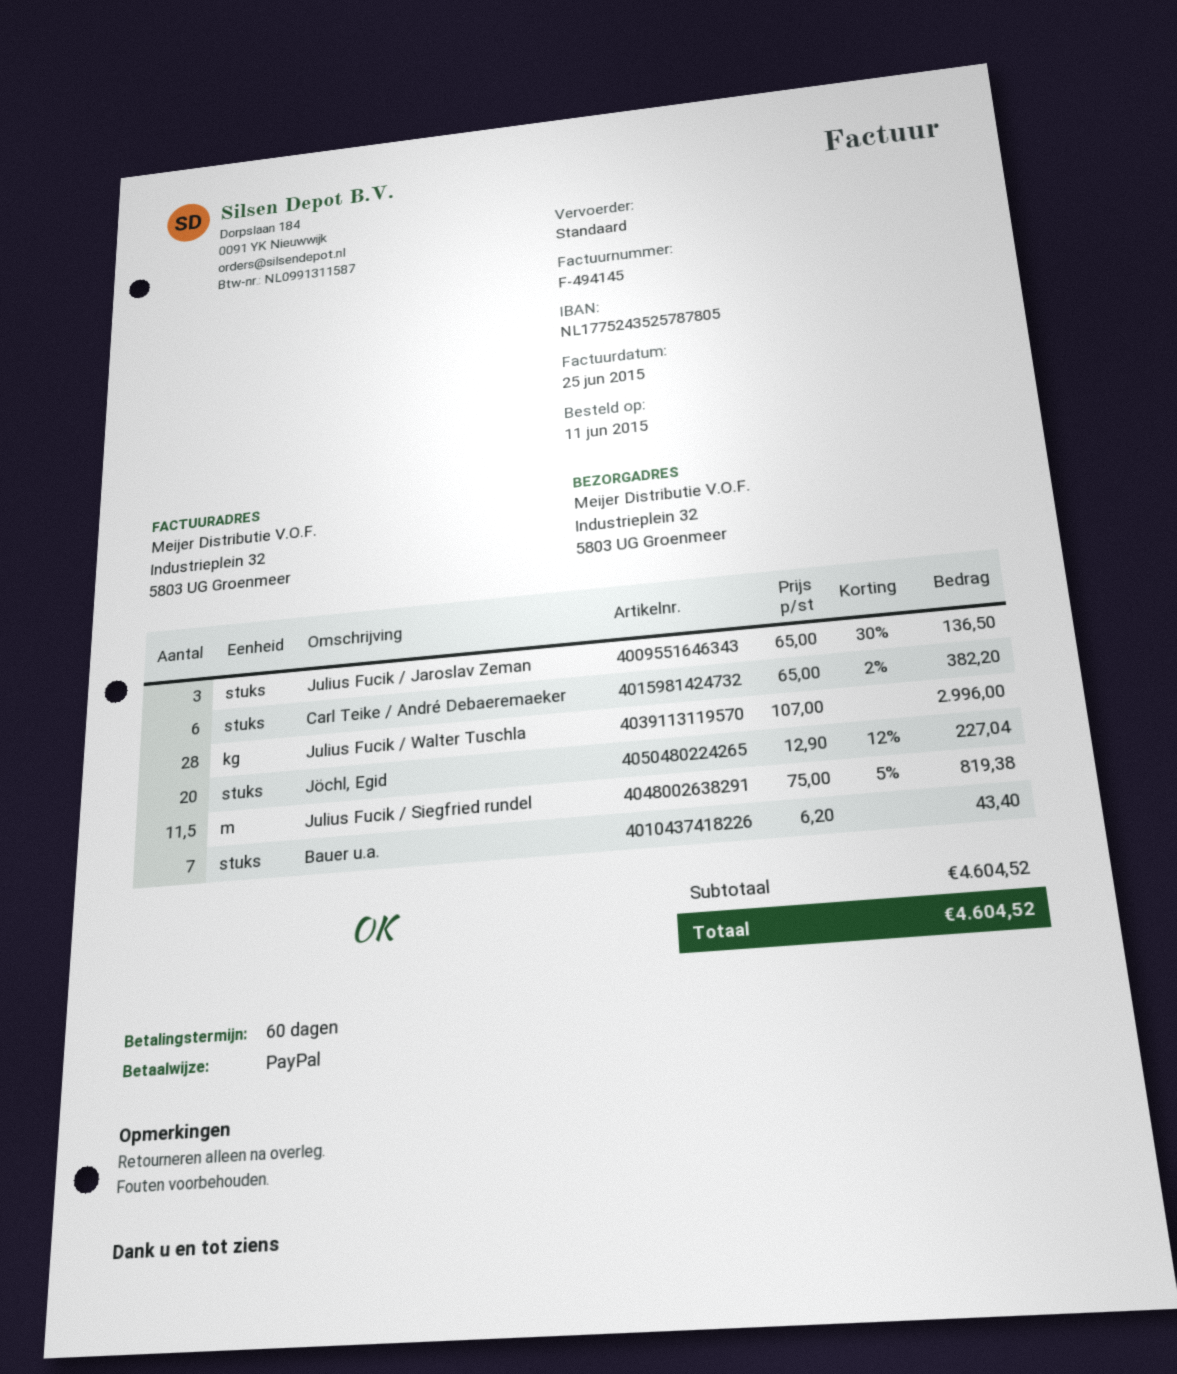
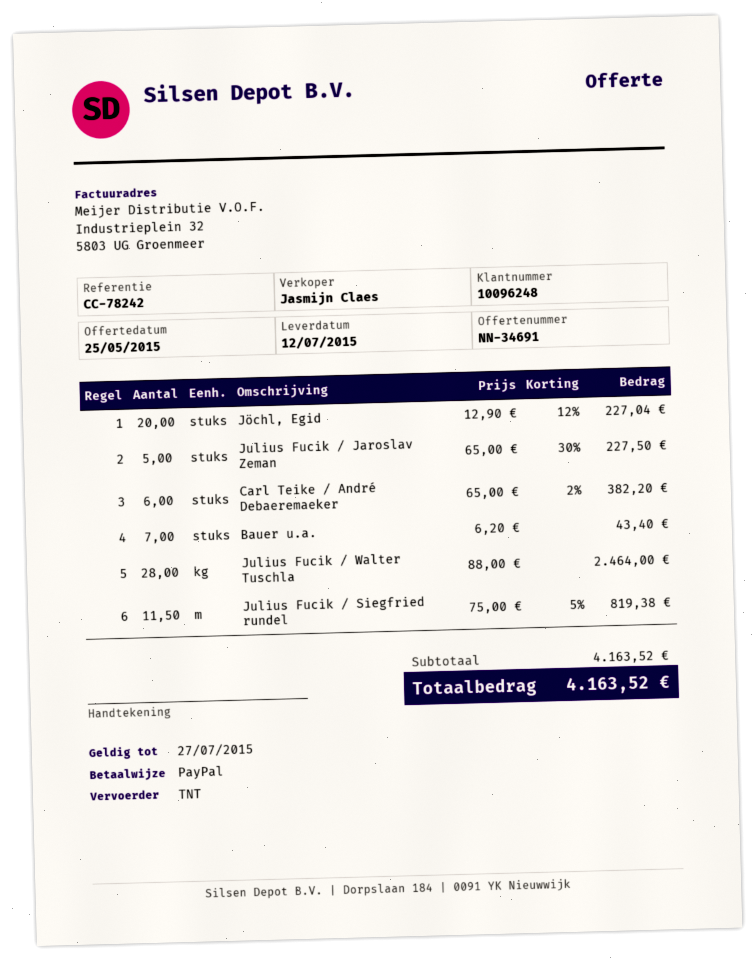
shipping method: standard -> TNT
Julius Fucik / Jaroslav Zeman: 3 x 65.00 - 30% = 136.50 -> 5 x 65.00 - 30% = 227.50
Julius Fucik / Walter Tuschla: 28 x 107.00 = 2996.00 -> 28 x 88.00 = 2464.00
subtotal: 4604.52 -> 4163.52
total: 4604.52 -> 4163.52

━━━━━━━━━━━━━━━━

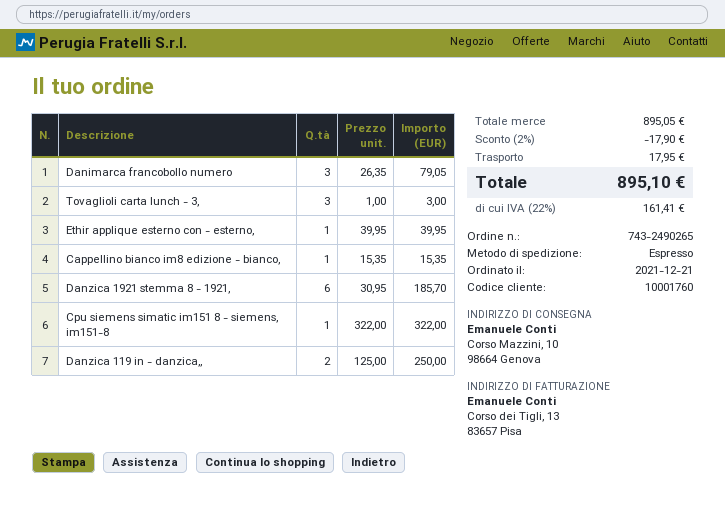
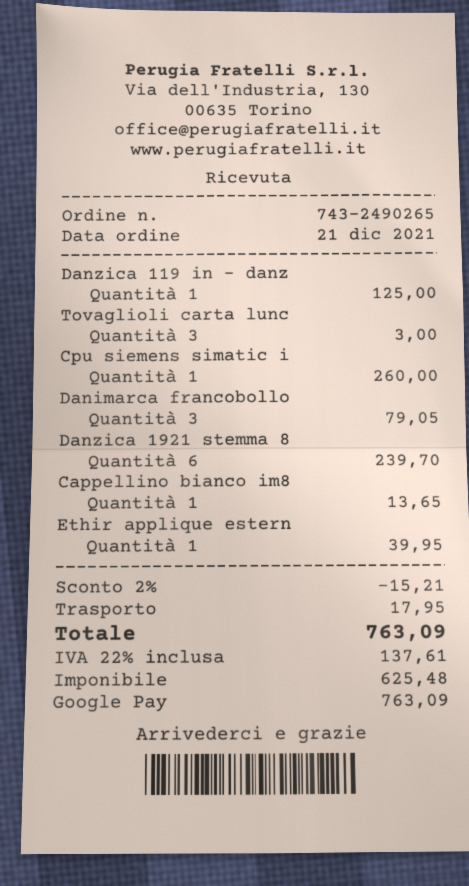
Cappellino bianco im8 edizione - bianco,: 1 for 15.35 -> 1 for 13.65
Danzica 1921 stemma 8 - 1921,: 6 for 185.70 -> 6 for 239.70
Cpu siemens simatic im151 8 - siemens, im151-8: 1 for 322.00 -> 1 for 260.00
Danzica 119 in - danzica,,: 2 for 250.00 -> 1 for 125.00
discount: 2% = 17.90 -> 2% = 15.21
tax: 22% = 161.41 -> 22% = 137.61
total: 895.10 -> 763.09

━━━━━━━━━━━━━━━━

YOUR TASK =
Where a line in the records above contains the word "Fucik", include it in the count; state the total and nothing more.

SOLUTION =
2